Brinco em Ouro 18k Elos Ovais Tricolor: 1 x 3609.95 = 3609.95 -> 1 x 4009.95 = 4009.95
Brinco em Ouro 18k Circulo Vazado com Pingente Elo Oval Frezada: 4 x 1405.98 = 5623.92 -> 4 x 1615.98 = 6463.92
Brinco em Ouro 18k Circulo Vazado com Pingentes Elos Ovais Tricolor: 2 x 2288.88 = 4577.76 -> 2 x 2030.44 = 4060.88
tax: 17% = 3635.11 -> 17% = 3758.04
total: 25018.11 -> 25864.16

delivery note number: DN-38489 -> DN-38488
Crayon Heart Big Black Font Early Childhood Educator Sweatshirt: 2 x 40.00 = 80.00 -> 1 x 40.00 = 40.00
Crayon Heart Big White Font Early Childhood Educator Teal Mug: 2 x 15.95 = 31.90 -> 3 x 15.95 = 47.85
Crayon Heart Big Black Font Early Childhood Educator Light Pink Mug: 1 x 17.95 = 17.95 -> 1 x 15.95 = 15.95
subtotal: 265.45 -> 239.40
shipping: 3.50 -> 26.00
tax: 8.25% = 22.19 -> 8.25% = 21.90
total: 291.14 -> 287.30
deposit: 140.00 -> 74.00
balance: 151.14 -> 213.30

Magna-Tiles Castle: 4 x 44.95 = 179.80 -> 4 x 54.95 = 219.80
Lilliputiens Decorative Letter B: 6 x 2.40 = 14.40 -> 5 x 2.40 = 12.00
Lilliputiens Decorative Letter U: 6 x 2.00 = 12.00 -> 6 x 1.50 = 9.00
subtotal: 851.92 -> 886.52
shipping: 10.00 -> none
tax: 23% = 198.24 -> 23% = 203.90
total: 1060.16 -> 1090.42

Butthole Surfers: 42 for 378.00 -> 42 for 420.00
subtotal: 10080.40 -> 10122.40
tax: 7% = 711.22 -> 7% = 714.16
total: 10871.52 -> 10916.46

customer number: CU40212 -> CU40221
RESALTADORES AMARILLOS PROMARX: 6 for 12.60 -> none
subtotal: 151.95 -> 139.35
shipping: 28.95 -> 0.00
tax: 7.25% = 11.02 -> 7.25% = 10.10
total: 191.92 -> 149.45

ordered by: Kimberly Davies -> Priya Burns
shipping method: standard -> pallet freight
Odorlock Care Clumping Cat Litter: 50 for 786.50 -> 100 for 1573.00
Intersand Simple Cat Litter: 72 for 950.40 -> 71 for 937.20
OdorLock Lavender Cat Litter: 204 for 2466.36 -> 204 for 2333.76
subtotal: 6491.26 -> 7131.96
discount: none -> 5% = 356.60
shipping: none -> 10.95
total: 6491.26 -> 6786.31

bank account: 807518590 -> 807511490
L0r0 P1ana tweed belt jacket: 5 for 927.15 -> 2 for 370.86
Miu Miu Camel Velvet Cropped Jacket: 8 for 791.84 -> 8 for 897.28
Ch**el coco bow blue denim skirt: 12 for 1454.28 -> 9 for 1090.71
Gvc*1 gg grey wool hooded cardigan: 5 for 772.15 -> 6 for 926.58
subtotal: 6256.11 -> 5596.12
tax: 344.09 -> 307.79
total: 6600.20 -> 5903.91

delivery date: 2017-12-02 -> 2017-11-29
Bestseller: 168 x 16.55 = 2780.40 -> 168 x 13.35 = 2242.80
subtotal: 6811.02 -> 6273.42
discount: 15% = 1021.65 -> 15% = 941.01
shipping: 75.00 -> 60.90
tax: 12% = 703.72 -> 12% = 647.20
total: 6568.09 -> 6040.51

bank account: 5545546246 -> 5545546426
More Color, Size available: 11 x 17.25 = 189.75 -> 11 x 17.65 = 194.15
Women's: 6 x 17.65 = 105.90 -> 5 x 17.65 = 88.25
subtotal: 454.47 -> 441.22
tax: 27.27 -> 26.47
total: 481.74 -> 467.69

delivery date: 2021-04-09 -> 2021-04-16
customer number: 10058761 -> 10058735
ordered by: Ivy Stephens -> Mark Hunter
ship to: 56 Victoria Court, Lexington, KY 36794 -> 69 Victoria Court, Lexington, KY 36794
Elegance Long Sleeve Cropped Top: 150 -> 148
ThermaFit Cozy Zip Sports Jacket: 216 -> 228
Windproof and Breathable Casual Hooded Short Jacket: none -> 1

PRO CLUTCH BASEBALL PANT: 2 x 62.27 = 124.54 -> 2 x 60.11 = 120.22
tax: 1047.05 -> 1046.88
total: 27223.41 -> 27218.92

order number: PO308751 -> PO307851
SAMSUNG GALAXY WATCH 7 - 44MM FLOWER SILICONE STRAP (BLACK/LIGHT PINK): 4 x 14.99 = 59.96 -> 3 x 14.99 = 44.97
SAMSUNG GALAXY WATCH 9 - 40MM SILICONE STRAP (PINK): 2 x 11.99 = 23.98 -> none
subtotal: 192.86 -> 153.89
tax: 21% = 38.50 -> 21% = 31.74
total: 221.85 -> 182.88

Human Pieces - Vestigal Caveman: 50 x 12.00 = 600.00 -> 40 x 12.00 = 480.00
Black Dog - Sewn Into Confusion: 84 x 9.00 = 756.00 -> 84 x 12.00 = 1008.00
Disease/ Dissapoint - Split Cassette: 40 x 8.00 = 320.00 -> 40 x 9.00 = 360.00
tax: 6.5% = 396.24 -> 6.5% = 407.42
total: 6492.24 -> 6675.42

** Requirement **
Output the whole listing exactly, leaving nothing out.

** Expected output **
Brinco em Ouro 18k Elos Ovais Tricolor: 1 x 3609.95 = 3609.95 -> 1 x 4009.95 = 4009.95
Brinco em Ouro 18k Circulo Vazado com Pingente Elo Oval Frezada: 4 x 1405.98 = 5623.92 -> 4 x 1615.98 = 6463.92
Brinco em Ouro 18k Circulo Vazado com Pingentes Elos Ovais Tricolor: 2 x 2288.88 = 4577.76 -> 2 x 2030.44 = 4060.88
tax: 17% = 3635.11 -> 17% = 3758.04
total: 25018.11 -> 25864.16

delivery note number: DN-38489 -> DN-38488
Crayon Heart Big Black Font Early Childhood Educator Sweatshirt: 2 x 40.00 = 80.00 -> 1 x 40.00 = 40.00
Crayon Heart Big White Font Early Childhood Educator Teal Mug: 2 x 15.95 = 31.90 -> 3 x 15.95 = 47.85
Crayon Heart Big Black Font Early Childhood Educator Light Pink Mug: 1 x 17.95 = 17.95 -> 1 x 15.95 = 15.95
subtotal: 265.45 -> 239.40
shipping: 3.50 -> 26.00
tax: 8.25% = 22.19 -> 8.25% = 21.90
total: 291.14 -> 287.30
deposit: 140.00 -> 74.00
balance: 151.14 -> 213.30

Magna-Tiles Castle: 4 x 44.95 = 179.80 -> 4 x 54.95 = 219.80
Lilliputiens Decorative Letter B: 6 x 2.40 = 14.40 -> 5 x 2.40 = 12.00
Lilliputiens Decorative Letter U: 6 x 2.00 = 12.00 -> 6 x 1.50 = 9.00
subtotal: 851.92 -> 886.52
shipping: 10.00 -> none
tax: 23% = 198.24 -> 23% = 203.90
total: 1060.16 -> 1090.42

Butthole Surfers: 42 for 378.00 -> 42 for 420.00
subtotal: 10080.40 -> 10122.40
tax: 7% = 711.22 -> 7% = 714.16
total: 10871.52 -> 10916.46

customer number: CU40212 -> CU40221
RESALTADORES AMARILLOS PROMARX: 6 for 12.60 -> none
subtotal: 151.95 -> 139.35
shipping: 28.95 -> 0.00
tax: 7.25% = 11.02 -> 7.25% = 10.10
total: 191.92 -> 149.45

ordered by: Kimberly Davies -> Priya Burns
shipping method: standard -> pallet freight
Odorlock Care Clumping Cat Litter: 50 for 786.50 -> 100 for 1573.00
Intersand Simple Cat Litter: 72 for 950.40 -> 71 for 937.20
OdorLock Lavender Cat Litter: 204 for 2466.36 -> 204 for 2333.76
subtotal: 6491.26 -> 7131.96
discount: none -> 5% = 356.60
shipping: none -> 10.95
total: 6491.26 -> 6786.31

bank account: 807518590 -> 807511490
L0r0 P1ana tweed belt jacket: 5 for 927.15 -> 2 for 370.86
Miu Miu Camel Velvet Cropped Jacket: 8 for 791.84 -> 8 for 897.28
Ch**el coco bow blue denim skirt: 12 for 1454.28 -> 9 for 1090.71
Gvc*1 gg grey wool hooded cardigan: 5 for 772.15 -> 6 for 926.58
subtotal: 6256.11 -> 5596.12
tax: 344.09 -> 307.79
total: 6600.20 -> 5903.91

delivery date: 2017-12-02 -> 2017-11-29
Bestseller: 168 x 16.55 = 2780.40 -> 168 x 13.35 = 2242.80
subtotal: 6811.02 -> 6273.42
discount: 15% = 1021.65 -> 15% = 941.01
shipping: 75.00 -> 60.90
tax: 12% = 703.72 -> 12% = 647.20
total: 6568.09 -> 6040.51

bank account: 5545546246 -> 5545546426
More Color, Size available: 11 x 17.25 = 189.75 -> 11 x 17.65 = 194.15
Women's: 6 x 17.65 = 105.90 -> 5 x 17.65 = 88.25
subtotal: 454.47 -> 441.22
tax: 27.27 -> 26.47
total: 481.74 -> 467.69

delivery date: 2021-04-09 -> 2021-04-16
customer number: 10058761 -> 10058735
ordered by: Ivy Stephens -> Mark Hunter
ship to: 56 Victoria Court, Lexington, KY 36794 -> 69 Victoria Court, Lexington, KY 36794
Elegance Long Sleeve Cropped Top: 150 -> 148
ThermaFit Cozy Zip Sports Jacket: 216 -> 228
Windproof and Breathable Casual Hooded Short Jacket: none -> 1

PRO CLUTCH BASEBALL PANT: 2 x 62.27 = 124.54 -> 2 x 60.11 = 120.22
tax: 1047.05 -> 1046.88
total: 27223.41 -> 27218.92

order number: PO308751 -> PO307851
SAMSUNG GALAXY WATCH 7 - 44MM FLOWER SILICONE STRAP (BLACK/LIGHT PINK): 4 x 14.99 = 59.96 -> 3 x 14.99 = 44.97
SAMSUNG GALAXY WATCH 9 - 40MM SILICONE STRAP (PINK): 2 x 11.99 = 23.98 -> none
subtotal: 192.86 -> 153.89
tax: 21% = 38.50 -> 21% = 31.74
total: 221.85 -> 182.88

Human Pieces - Vestigal Caveman: 50 x 12.00 = 600.00 -> 40 x 12.00 = 480.00
Black Dog - Sewn Into Confusion: 84 x 9.00 = 756.00 -> 84 x 12.00 = 1008.00
Disease/ Dissapoint - Split Cassette: 40 x 8.00 = 320.00 -> 40 x 9.00 = 360.00
tax: 6.5% = 396.24 -> 6.5% = 407.42
total: 6492.24 -> 6675.42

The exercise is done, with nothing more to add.